VACCINER OUI ! MAIS UNIQUEMENT CEUX QUI EN ONT BESOIN….

    vaccinsVACCINER OUI ! C’est un devoir de santé publique.
    Mais uniquement ceux qui n’ont pas d’anticorps*…

    L’importance de la politique vaccinale est indiscutable pour assurer la santé publique. Les Français n’ont plus confiance dans les vaccins, le corps médical est divisé. Nous proposons donc une approche complémentaire plus réfléchie et plus sécurisée.

    Tous les êtres humains ne sont pas égaux face à la maladie et aux virus. Le calendrier vaccinal identique pour tous est il au 21ème siècle la solution la plus optimale ?

    Pas si sur !

    Il s’avère que la « sérologie vaccinale* » est une démarche simple, peu pratiquée (pourtant remboursée), très rarement prescrite qui mérite réflexion…Cette méthode revient à faire dosage d’anticorps qui renseigne sur l’état immunitaire de la personne pour déterminer ainsi si la vaccination réalisée a été efficace, et si les anticorps présents nécessitent un rappel.

    Une expérience menée en 2015 sur plus de 140 professionnels de santé d’un hôpital Parisien à Sarcelles (pour doser les anticorps de quatre vaccins : Hépatite A, Hépatite B, Tétanos, Polio) présente des résultats inattendus. Cette étude organisée par la CNMSE et financée par le Conseil Régional d’Ile de France a été réalisée avec la participation de la médecine du travail. Un laboratoire indépendant (Labo XV à Paris) a analysé les données, Les résultats doivent nous permettre d’inventer une stratégie vaccinale plus ciblée et moins couteuse.

    Soit ils sont faux, soit ils doivent nous inciter à aller plus loin dans l’analyse :

    63% des personnes sont protégées contre l’hépatite A
    78 % des personnes sont protégées contre l’hépatite B
    93 % des personnes sont protégées contre le tétanos
    63 % des personnes sont protégées contre la polio

    La majorité des personnes de l’échantillon n’ont donc pas besoin de rappel, raison pour laquelle il simple impératif d’individualiser l’acte vaccinal et de sortir du calendrier vaccinal identique pour tous .C’est ce que le C2DS® a proposé au ministre de la santé dans le cadre de ses travaux sur le Plan Nationale Santé Environnement (PNSE3).

    Cette expérimentation a également démontré l’utilité de créer un carnet de vaccination électronique, pour garder une traçabilité exhaustive des dates et sources de vaccinations, ce qui n’est pas le cas actuellement…

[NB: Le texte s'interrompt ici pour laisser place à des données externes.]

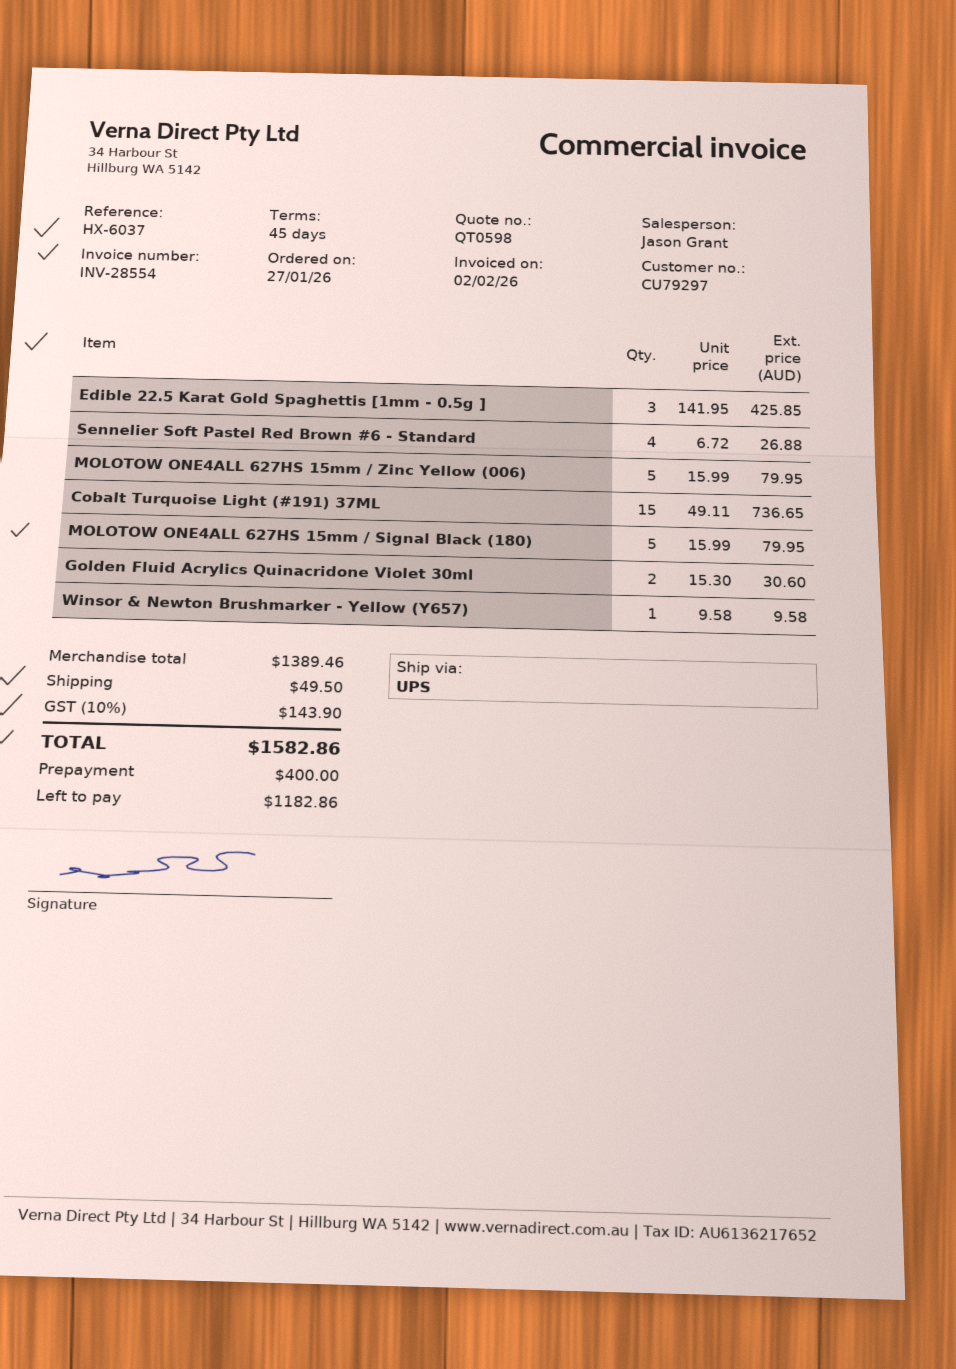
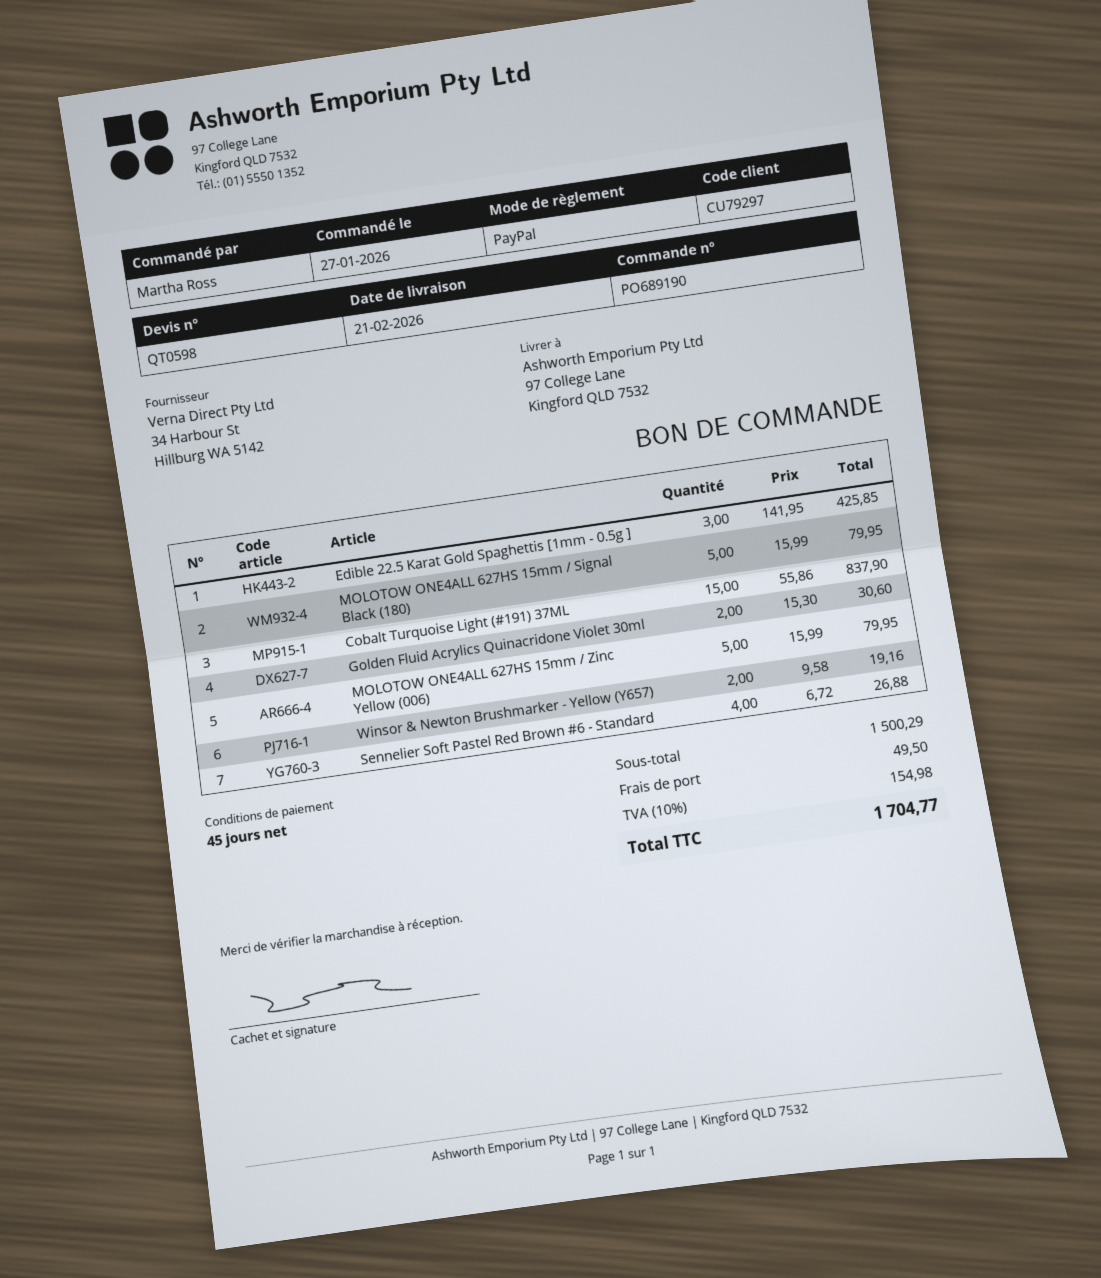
Cobalt Turquoise Light (#191) 37ML: 15 x 49.11 = 736.65 -> 15 x 55.86 = 837.90
Winsor & Newton Brushmarker - Yellow (Y657): 1 x 9.58 = 9.58 -> 2 x 9.58 = 19.16
subtotal: 1389.46 -> 1500.29
tax: 10% = 143.90 -> 10% = 154.98
total: 1582.86 -> 1704.77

    Mais surtout cela montre que faire des « rappels », à date fixe, est inutile dans une majorité des cas et couteux.

    Face à ces résultats, l’état ne pourrait il pas lancer une grande étude sur une population plus importante pour connaître précisément la situation de cette « couverture vaccinale » ? Déterminer ainsi l’efficacité des vaccins, leurs couts précis pour la société (en intégrant les vaccins eux mêmes et les couts associés) et les comparer aux couts d’un programme de sérologie vaccinale. Cela permettrait aussi de rendre plus transparentes les dépenses relatives aux vaccins qu’il est très difficile de se procurer… (A priori les seules informations disponibles datent de 2011, les dépenses seraient de 400 millions d’euros par an source « cour des comptes » rapport de 2012 sur la politique vaccinale en France.)

    Nous pensons également qu’à l’issue d’une telle expérimentation -à grande échelle-une proposition de projet de loi pourrait généraliser la sérologie vaccinale et modifier les sanctions prévues (1).
    Ces sanctions devraient être reliées à la sérologie et non pas au calendrier vaccinal…

    « La sérologie vaccinale est un acte de santé publique qui permet de réduire les dépenses de santé, de réduire les impacts liés à la vaccination, de sécuriser les process et de rendre plus transparent un système actuellement décrié, tout en améliorant la santé publique. C’est la RSE appliquée collectivement à notre politique de santé »
    Olivier TOMA
    www.politiquedesante.fr

    (1) « la personne qui exerce l’autorité parentale doit s’assurer que son enfant est à jour des vaccins obligatoires. En cas de manquement, elle peut être punie de 1500 euros d’amende »
    En outre, la personne qui exerce l’autorité parentale qui refuse de faire vacciner son enfant ou entrave son exécution peut être punie de 6 mois de prison et de 3750 euros d’amende.